The Stored Communications Act of 1986 (18 U.S.C. 2701 et . seq.)
The SCA regulates the circumstances under which a company (“electronic communication service” in the language of the statute) can divulge information about a customer’s electronic communications to a private party. Congress passed the SCA to prohibit a provider of an electronic communication service “from knowingly divulging the contents of any communication while in electronic storage by that service to any person other then the addressee or intended recipient.” S.Rep. No. 99-541, 97th Cong. 2nd Sess. 37, reprinted in 1986 U.S.C.C.A.N. 3555, 3591.
Sounds great, right? Well, the government has long maintained that an email is no longer “in electronic storage” once it has been read by the recipient. Moreover, the application of the Fourth Amendment to the Internet is kind of a mess, and the SCA is no small part of that mess. The statute allows the government to access remotely stored electronic communications in certain circumstances without having to get a warrant. Information that has been stored for fewer than 180 days requires a warrant, but 2703(a) & (b) state that for information that has been in storage longer than 180 days, the government may obtain that information using administrative subpoena or a court order. Essentially, for information older than 180 days, the government does not need to show probable cause. This section of the law is arguably unconstitutional, but it’s still on the books.

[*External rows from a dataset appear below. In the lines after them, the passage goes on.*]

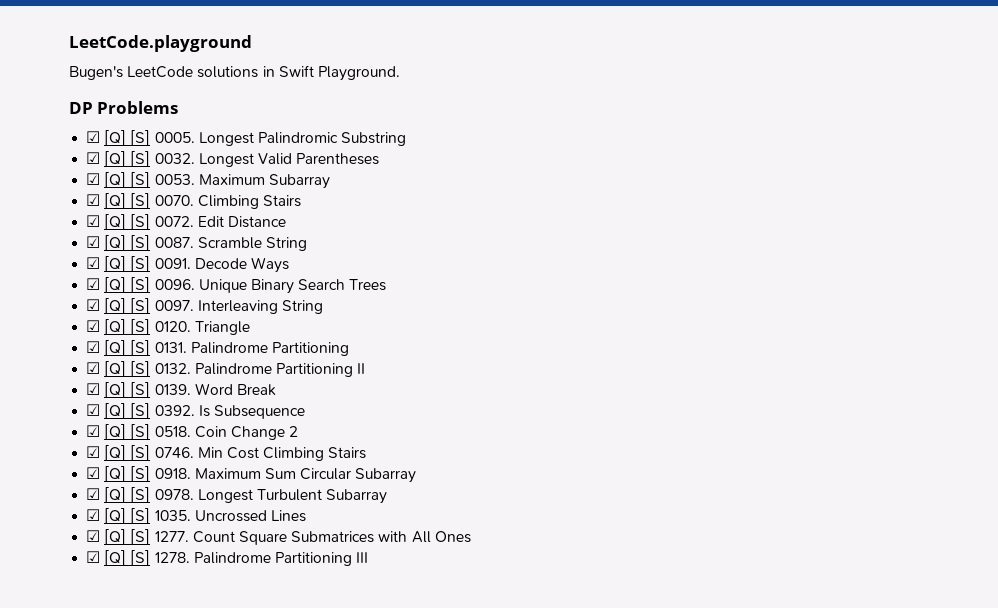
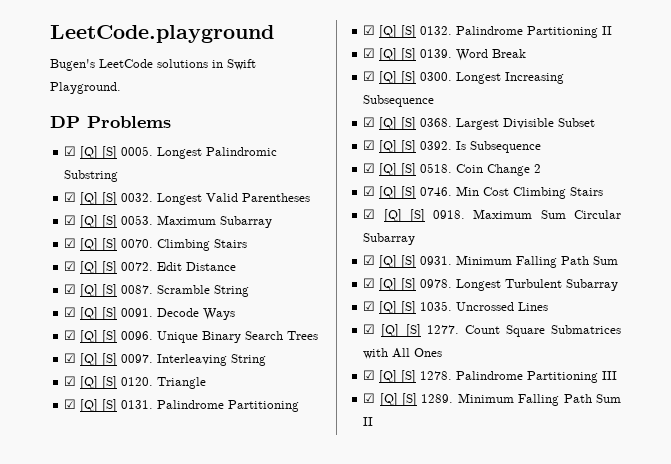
(276, 390) none -> [363,71,565,84] [363,95,435,107] [363,117,596,130] // ☑ [Q] [S] 0300. Longest Increasing Subsequence // ☑ [Q] [S] 0368. Largest Divisible Subset
(417, 475) none -> [363,255,619,268] // ☑ [Q] [S] 0931. Minimum Falling Path Sum
(369, 557) none -> [363,393,621,406] [363,417,374,426] // ☑ [Q] [S] 1289. Minimum Falling Path Sum II

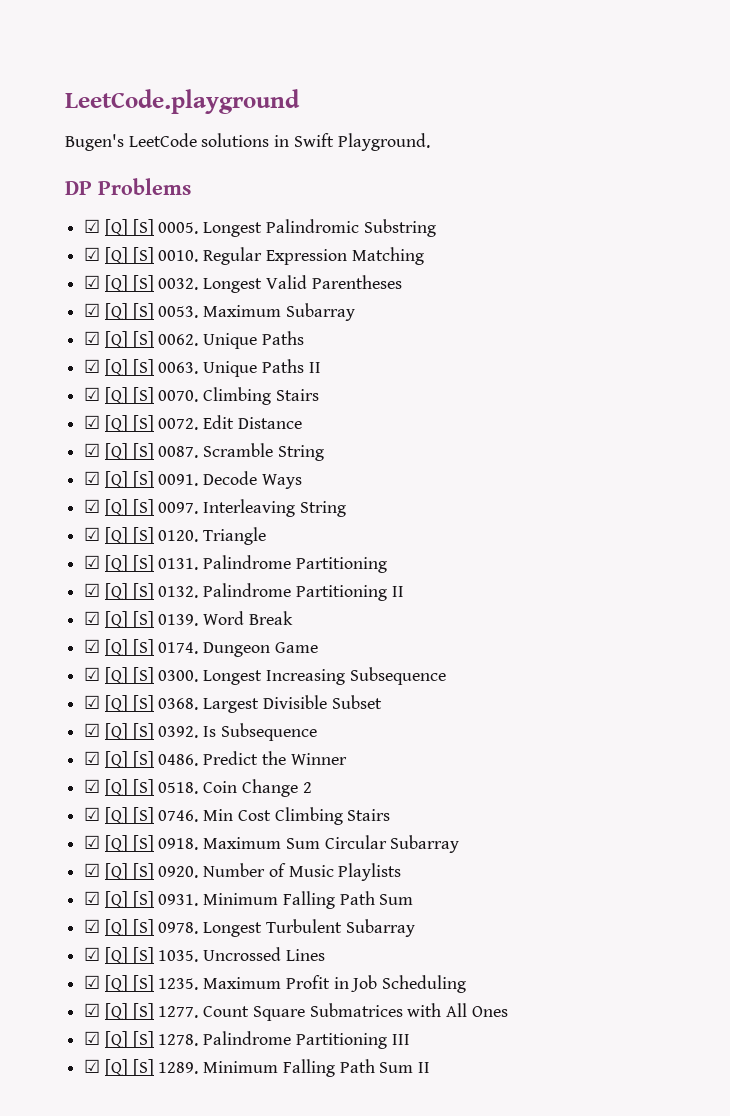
(119, 176) none -> [84,247,424,265] // ☑ [Q] [S] 0010. Regular Expression Matching
(273, 222) none -> [84,331,304,349] [84,359,321,377] // ☑ [Q] [S] 0062. Unique Paths // ☑ [Q] [S] 0063. Unique Paths II
[64,330,319,343] // ☑ [Q] [S] 0096. Unique Binary Search Trees -> (302, 481) none
(527, 53) none -> [84,639,318,657] // ☑ [Q] [S] 0174. Dungeon Game
(542, 147) none -> [84,751,347,768] // ☑ [Q] [S] 0486. Predict the Winner
(416, 239) none -> [84,863,402,881] // ☑ [Q] [S] 0920. Number of Music Playlists
(549, 306) none -> [84,975,467,993] // ☑ [Q] [S] 1235. Maximum Profit in Job Scheduling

So, contrary to Mr. Dahl’s categorical statements, this would seem to be a relevant thing to consider when deciding between on-site and remote storage of an entire law firm’s communications. Moreover, once your activity moves to the cloud, you are no longer in control of data retention periods (unless you are able to negotiate this separately). If Google or Yahoo or your email provider of choice decides that they want to retain infinity years worth of data, when the government comes calling, there is no plausible deniability. On the other hand, so long as you’re complying with the laws regarding minimum retention periods, you are free to delete your records. Which means that if there’s nothing for the government to request, there’s nothing for you to divulge.
The final slide in the presentation linked above is the following:
I find this hilarious. #1 is not true in any meaningful sense. Being “already in the cloud,” by which I assume he means that almost all of us use a cloud-based service of some sort, doesn’t mean that moving your law firm’s entire infrastructure to the cloud isn’t potentially new or scary. #2 does not compute. The language here is rather ineptly invoking the 4th Amendment search standard from Katz v. United States, which found the government’s action constituted an unlawful search because the person demonstrated a reasonable expectation of privacy over the object involved. I don’t know what Dahl had in mind with this second bullet point, but the result is the creation of a false sense of security about the protections afforded by the law to electronic communications hosted by third parties. #3 may even be true based on the “more often” language, but given that Dahl never talks about the vulnerabilities associated with cloud storage, this isn’t a good faith description of the risks involved either.
It should be clear at this point that I don’t think that Dahl’s analogy of on-site data storage:locked house::cloud storage:high-security self-storage locker is particularly apt. For a much longer and more-expert take on why, check out privacy/security researcher Chris Soghoian‘s work. In particular, An End to Privacy Theatre: Exposing and Discouraging Corporate Disclosure of User Data to the Government & Caught in the Cloud: Privacy, Encryption, and Government Back Doors in the Web 2.0 Era.